Внутри обстановка была явно холостяцкой, но вполне себе благородной. На паркетах возлежали заметно старые, но отнюдь не ветхие ковры, стоившие во дни своей молодости немалых денег и доставаемые по большому блату. Панели из дуба или под дуб на стенах. Мебель, тоже пенсионного возраста, но настоящая, деревянная. И стоял в комнате особый запах, в котором горько смешивались мужественность и старость.
Арнольд Родионович оказался хозяином гостеприимным и шустрым. В один миг возникли у столика меж двух кресел чайные пары, в следующий миг присоединился к ним пыхтящий чайник, вазочки с вареньем, печеньями и конфетами, салфетки и пепельница. В третий миг музыкальный центр уже наполнял комнату Шуманом.
Чай пили без чопорности, без стылых поз, без натянутого молчания, потому что с Арнольдом Родионовичем было удивительно легко, и даже возникшая вдруг пауза не тяготила бы. Слушали Шумановский фортепианный концерт, потом девятую Дворжакову симфонию. Говорили на самые разные темы, но мало — как два очень давно знакомых человека, которые сказать друг другу что-то новое, удивить — давно уже не могут.
Когда стихла Дворжаковская кода, Арнольд Родионович наклонился вперёд, коснулся слегка руки Ольги Захаровны.
— Ну-с, а теперь коньячку? Под Грига?
— Нет, — мягко, но решительно отозвалась Ольга Захаровна. — Я воздержусь, спасибо.

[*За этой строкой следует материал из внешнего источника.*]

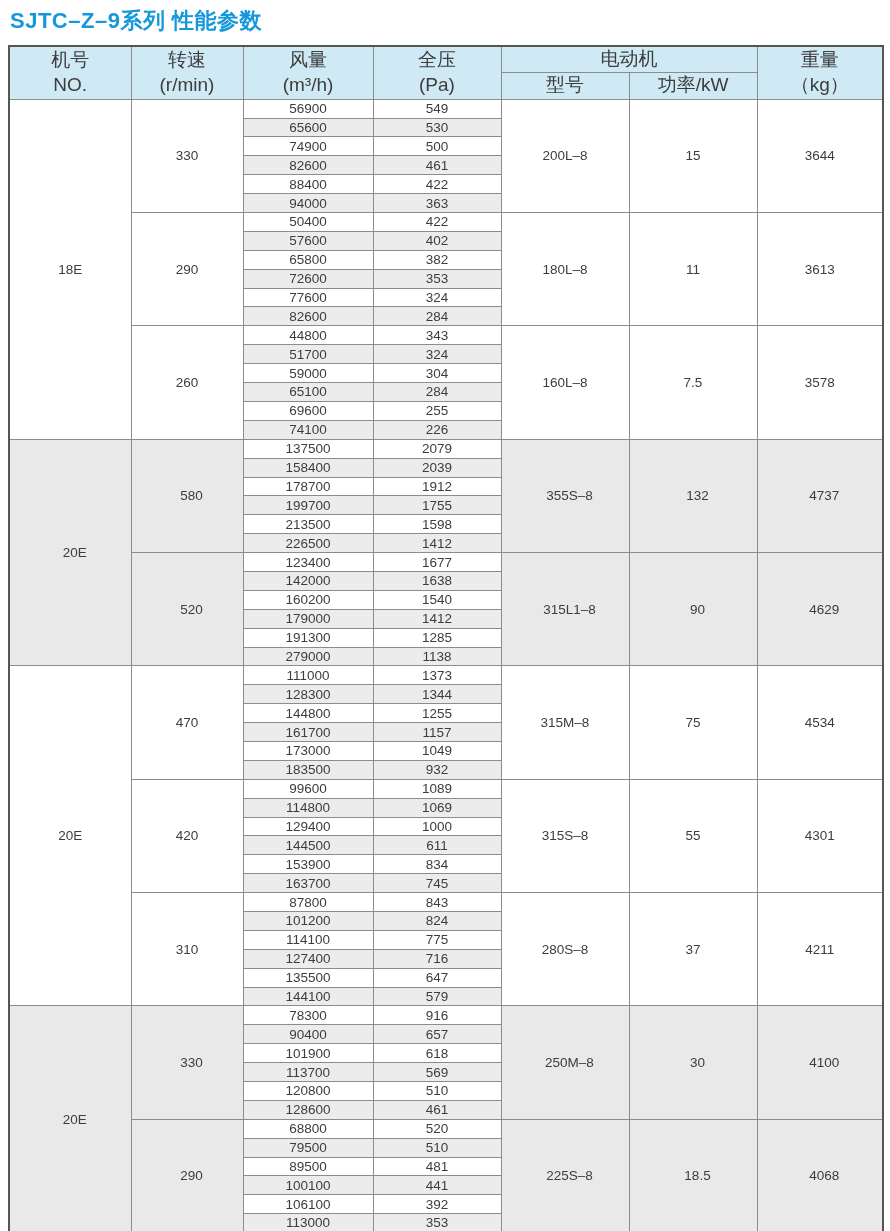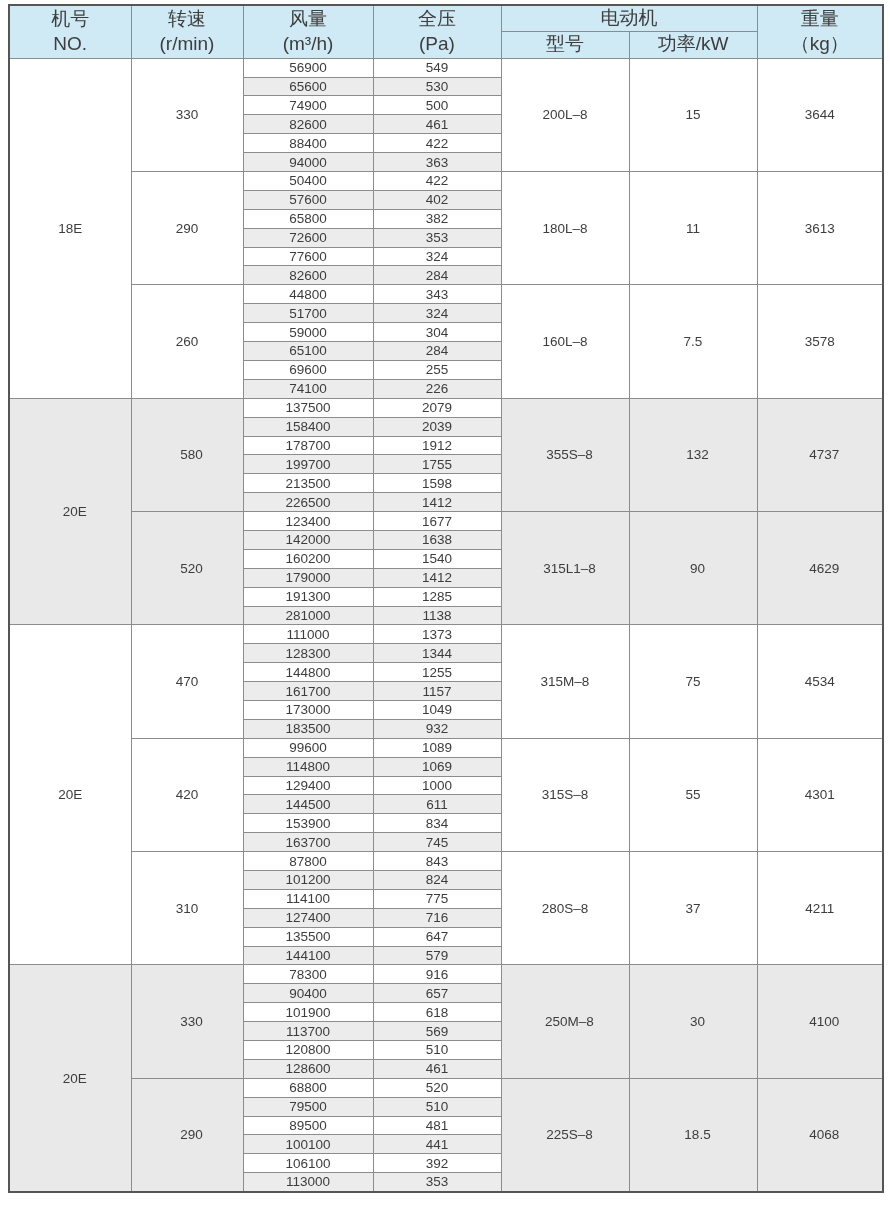--- a/index.html
+++ b/index.html
@@ -46,20 +46,21 @@
     height: 18.9px;
     background: #ffffff;
   }
   .spec-table tbody td.alt { background: var(--row-alt, #ececec); text-align: center; }
   .spec-table tbody td.shaded { background: var(--group-shade, #e9e9e9); padding-left: 9px; }
 </style>
 </head>
 <body>
 
 <div class="page">
+  <div class="title">SJTC–Z–9系列 性能参数</div>
 
   <table class="spec-table">
     <colgroup>
       <col style="width:122px">
       <col style="width:112px">
       <col style="width:130px">
       <col style="width:128px">
       <col style="width:128px">
       <col style="width:128px">
       <col style="width:126px">
@@ -226,21 +227,21 @@
         </tr>
         <tr>
           <td class="num alt">179000</td>
           <td class="num alt">1412</td>
         </tr>
         <tr>
           <td class="num">191300</td>
           <td class="num">1285</td>
         </tr>
         <tr>
-          <td class="num alt">281000</td>
+          <td class="num alt">279000</td>
           <td class="num alt">1138</td>
         </tr>
         <tr>
           <td class="span-cell" rowspan="18">20E</td>
           <td class="span-cell" rowspan="6">470</td>
           <td class="num">111000</td>
           <td class="num">1373</td>
           <td class="span-cell" rowspan="6">315M–8</td>
           <td class="span-cell" rowspan="6">75</td>
           <td class="span-cell" rowspan="6">4534</td>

— Ну-у… — доктор пожал плечами. — Вольному воля. А я, знаете ли, приголублю рюмашечку. Для сосудов. Да и для здоровья зубов не последнее средство, уж поверьте.
По-стариковски закряхтев, он выбрался из кресла и отправился в микроскопическую кухоньку, что ютилась где-то налево от входа.
Вернулся минут через пять, подслеповато разглядывая этикетку.
— Арарат, — прокомментировал с предвкушением. — Десятилетний, Ольга Захаровна, выдержки — де-ся-ти-летней. Самый что ни на есть лучший коньяк для фортепианного концерта. Под скрипичный — не пить, строго-настрого. Только и исключительно под фортепианный.
Ольга Захаровна улыбнулась, не поворачиваясь, поправила прядку.
— Так что вы хотели сказать о моём типе? — напомнила она. — Теперь-то вы уяснили его для себя ещё лучше, не так ли?
Арнольд Родионович хохотнул, как человек, который понял, что отвертеться не удастся. Тут же алчно запыхтел сзади на коньяк, торопливо засеменил к столу. У другого человека могла бы в этот момент мелькнуть мысль, что старик-то — тот ещё выпивоха. Но Ольга Захаровна ни секунды не усомнилась бы в привычной как дыхание трезвости хозяина дачи.
И тут вдруг выключили свет. На даче ли только Арнольда Родионовича, во всём ли дачном посёлке Луцкой, или же во всём мире, Ольга Захаровна не поняла. Потому что на самом-то деле свет выключился в её голове.
Оглоушив гостью бутылкой, Арнольд Родионович действовал быстро и решительно. Единственное затруднение — естественное в его немощном возрасте — составило перенесение безвольного тела Ольги Захаровны в старое, списанное стоматологическое кресло, прозябавшее в вечном ожидании клиентов, — которые всё никак не шли, — в маленькой комнатке, бывшей гостевой. Дальнейшее было много проще: быстро привязать скотчем руки пациентки к поручням. Тем же скотчем спеленать ей лодыжки. Надеть халат и шапочку. Приготовить инструменты. Дать пациентке нашатыря. Улыбнуться её первому, затуманенному ещё, взгляду.